Claude Haiku 4.5 vs Devstral 2 2512 for Constrained Rewriting
Winner: Devstral 2 2512. In our testing Devstral scores 5/5 on Constrained Rewriting vs Claude Haiku 4.5's 3/5 — a clear 2-point margin. Devstral ranks tied for 1st on this task and also posts a top structured_output score (5 vs 4), which directly supports reliable compression into hard character limits. Claude Haiku 4.5 is stronger on faithfulness (5 vs 4) and tool_calling (5 vs 4), so it preserves source content better, but it underperforms at tight-format compression compared with Devstral.
anthropic
Claude Haiku 4.5
Benchmark Scores
External Benchmarks
Pricing
Input
$1.00/MTok
Output
$5.00/MTok
modelpicker.net
mistral
Devstral 2 2512
Benchmark Scores
External Benchmarks
Pricing
Input
$0.400/MTok
Output
$2.00/MTok
modelpicker.net
Task Analysis
What Constrained Rewriting demands: precise compression within hard character limits while preserving meaning and required structure. Key capabilities: strict structured_output compliance (format/schema), faithfulness to source content, predictable token use for exact length control, and long_context to maintain context when compressing long inputs. There is no external benchmark for this task in the payload, so we base the winner on our internal task scores: Devstral 2 2512 scores 5 on constrained_rewriting and 5 on structured_output; Claude Haiku 4.5 scores 3 on constrained_rewriting and 4 on structured_output. Supporting internal signals: Devstral’s faithfulness is 4 (vs Claude’s 5), and both models have strong long_context (5).

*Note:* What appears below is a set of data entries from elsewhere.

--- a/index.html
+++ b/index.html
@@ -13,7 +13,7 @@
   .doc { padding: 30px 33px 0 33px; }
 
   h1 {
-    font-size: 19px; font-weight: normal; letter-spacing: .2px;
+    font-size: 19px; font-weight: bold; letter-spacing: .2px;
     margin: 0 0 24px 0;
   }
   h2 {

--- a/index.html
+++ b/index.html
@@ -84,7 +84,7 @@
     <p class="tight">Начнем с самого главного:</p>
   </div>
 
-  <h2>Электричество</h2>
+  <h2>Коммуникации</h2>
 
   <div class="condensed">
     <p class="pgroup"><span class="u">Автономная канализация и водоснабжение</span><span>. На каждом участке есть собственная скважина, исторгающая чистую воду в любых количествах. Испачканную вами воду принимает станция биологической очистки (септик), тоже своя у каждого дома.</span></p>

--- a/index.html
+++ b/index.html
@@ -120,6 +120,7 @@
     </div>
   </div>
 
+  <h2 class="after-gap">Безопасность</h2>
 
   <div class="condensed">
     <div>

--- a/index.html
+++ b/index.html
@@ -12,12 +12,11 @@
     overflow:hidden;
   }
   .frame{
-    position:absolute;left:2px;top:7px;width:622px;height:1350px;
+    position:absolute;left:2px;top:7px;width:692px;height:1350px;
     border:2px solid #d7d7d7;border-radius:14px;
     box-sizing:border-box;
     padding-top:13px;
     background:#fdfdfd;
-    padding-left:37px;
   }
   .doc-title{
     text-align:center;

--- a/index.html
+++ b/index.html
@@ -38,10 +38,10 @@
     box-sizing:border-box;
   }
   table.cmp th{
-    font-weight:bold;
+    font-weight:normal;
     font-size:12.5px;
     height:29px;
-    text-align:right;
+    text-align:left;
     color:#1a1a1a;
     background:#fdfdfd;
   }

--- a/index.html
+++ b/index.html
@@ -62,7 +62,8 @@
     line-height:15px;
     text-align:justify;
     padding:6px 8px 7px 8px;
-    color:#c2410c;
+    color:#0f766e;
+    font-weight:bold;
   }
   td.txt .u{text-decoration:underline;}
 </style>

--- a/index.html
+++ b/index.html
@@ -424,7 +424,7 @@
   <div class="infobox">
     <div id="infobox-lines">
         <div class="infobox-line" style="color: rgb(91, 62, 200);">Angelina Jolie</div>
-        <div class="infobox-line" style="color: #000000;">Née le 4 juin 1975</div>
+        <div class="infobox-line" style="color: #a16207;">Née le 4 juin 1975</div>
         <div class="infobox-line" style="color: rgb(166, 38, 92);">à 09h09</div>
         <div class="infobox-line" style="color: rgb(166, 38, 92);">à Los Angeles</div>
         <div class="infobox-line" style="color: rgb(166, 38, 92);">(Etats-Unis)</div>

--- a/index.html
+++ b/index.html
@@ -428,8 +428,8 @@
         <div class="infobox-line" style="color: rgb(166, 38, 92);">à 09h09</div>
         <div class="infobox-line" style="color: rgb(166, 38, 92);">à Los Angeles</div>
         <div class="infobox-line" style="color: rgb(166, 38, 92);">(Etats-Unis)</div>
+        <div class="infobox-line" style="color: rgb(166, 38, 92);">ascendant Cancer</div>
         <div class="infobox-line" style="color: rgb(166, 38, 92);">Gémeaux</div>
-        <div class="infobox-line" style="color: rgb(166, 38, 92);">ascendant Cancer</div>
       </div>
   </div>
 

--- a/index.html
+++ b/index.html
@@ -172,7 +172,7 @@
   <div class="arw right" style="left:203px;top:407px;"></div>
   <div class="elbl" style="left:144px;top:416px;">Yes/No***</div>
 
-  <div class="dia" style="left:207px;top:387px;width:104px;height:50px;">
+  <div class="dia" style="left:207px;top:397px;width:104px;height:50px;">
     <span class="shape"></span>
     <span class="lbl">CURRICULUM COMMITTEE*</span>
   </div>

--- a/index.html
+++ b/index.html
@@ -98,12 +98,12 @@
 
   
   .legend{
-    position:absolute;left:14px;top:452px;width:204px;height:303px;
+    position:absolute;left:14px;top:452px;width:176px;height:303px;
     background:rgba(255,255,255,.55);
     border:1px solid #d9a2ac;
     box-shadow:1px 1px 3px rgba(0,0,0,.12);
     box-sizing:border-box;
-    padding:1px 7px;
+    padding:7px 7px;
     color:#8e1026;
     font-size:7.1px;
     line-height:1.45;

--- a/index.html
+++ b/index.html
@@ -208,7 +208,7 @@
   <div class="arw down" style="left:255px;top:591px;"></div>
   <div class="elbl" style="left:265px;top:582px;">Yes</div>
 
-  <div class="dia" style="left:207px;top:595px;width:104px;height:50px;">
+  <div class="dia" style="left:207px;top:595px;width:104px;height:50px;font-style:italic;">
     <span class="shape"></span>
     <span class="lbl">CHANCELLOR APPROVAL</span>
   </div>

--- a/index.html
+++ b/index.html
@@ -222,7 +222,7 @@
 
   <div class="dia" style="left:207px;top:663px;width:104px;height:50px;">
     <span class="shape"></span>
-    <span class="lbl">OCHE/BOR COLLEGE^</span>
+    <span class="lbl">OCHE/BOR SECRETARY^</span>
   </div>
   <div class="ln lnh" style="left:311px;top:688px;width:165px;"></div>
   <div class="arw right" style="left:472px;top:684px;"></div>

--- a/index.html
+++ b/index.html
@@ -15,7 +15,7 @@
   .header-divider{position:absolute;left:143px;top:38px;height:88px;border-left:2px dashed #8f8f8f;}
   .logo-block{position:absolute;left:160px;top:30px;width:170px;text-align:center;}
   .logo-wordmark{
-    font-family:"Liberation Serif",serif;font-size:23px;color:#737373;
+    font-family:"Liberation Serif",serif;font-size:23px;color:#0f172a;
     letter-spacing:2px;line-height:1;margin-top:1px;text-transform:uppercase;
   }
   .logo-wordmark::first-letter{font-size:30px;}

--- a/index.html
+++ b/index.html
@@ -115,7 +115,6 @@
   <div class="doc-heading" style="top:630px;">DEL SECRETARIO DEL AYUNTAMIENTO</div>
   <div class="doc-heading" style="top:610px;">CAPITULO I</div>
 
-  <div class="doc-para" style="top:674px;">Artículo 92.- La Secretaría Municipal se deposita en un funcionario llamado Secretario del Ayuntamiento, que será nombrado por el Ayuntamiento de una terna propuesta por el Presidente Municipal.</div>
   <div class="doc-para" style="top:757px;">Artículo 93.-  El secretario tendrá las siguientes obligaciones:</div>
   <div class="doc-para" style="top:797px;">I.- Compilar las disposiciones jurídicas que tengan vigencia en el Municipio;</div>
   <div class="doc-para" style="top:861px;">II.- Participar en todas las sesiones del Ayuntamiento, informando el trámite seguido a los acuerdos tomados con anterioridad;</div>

In short: Devstral’s higher structured_output and top task rank explain its superiority at strict compression; Claude’s higher faithfulness explains when preservation of nuance matters more than squeezing into a limit.
Practical Examples
- Mobile push notification (<=160 chars): Devstral 2 2512 (5) is the better choice — its 5/5 constrained_rewriting and 5/5 structured_output give more reliable, repeatable compression into the exact character cap. 2) SMS summaries of legal clauses where every phrase must be preserved: Claude Haiku 4.5 (3) is preferable when faithfulness matters — it scores 5 on faithfulness vs Devstral’s 4, so it better preserves precise wording even if it struggles more to hit tight limits. 3) CSV field compression for UI display: Devstral’s structured_output 5 vs Claude’s 4 means Devstral will more reliably produce exact-length, schema-compliant cells. 4) Persona-aware microcopy (brand voice + character limit): Claude’s persona_consistency 5 helps retain voice, but expect more manual prompts to reach a hard limit because its constrained_rewriting score is 3 versus Devstral’s 5. 5) Cost-sensitive bulk rewriting: Devstral is also cheaper on output (2¢/mTok vs Claude’s 5¢/mTok in the payload), so for high-volume constrained rewriting tasks it is both more accurate and more economical.
Bottom Line
For Constrained Rewriting, choose Devstral 2 2512 if you need reliable compression into hard character limits, exact schema/format adherence, and lower output cost — Devstral scores 5 vs Claude’s 3 in our testing. Choose Claude Haiku 4.5 if preserving exact source wording and persona fidelity matters more than hitting a strict character cap — Claude scores 5 on faithfulness and persona_consistency but only 3 on constrained_rewriting.
How We Test
We test every model against our 12-benchmark suite covering tool calling, agentic planning, creative problem solving, safety calibration, and more. Each test is scored 1–5 by an LLM judge. Read our full methodology.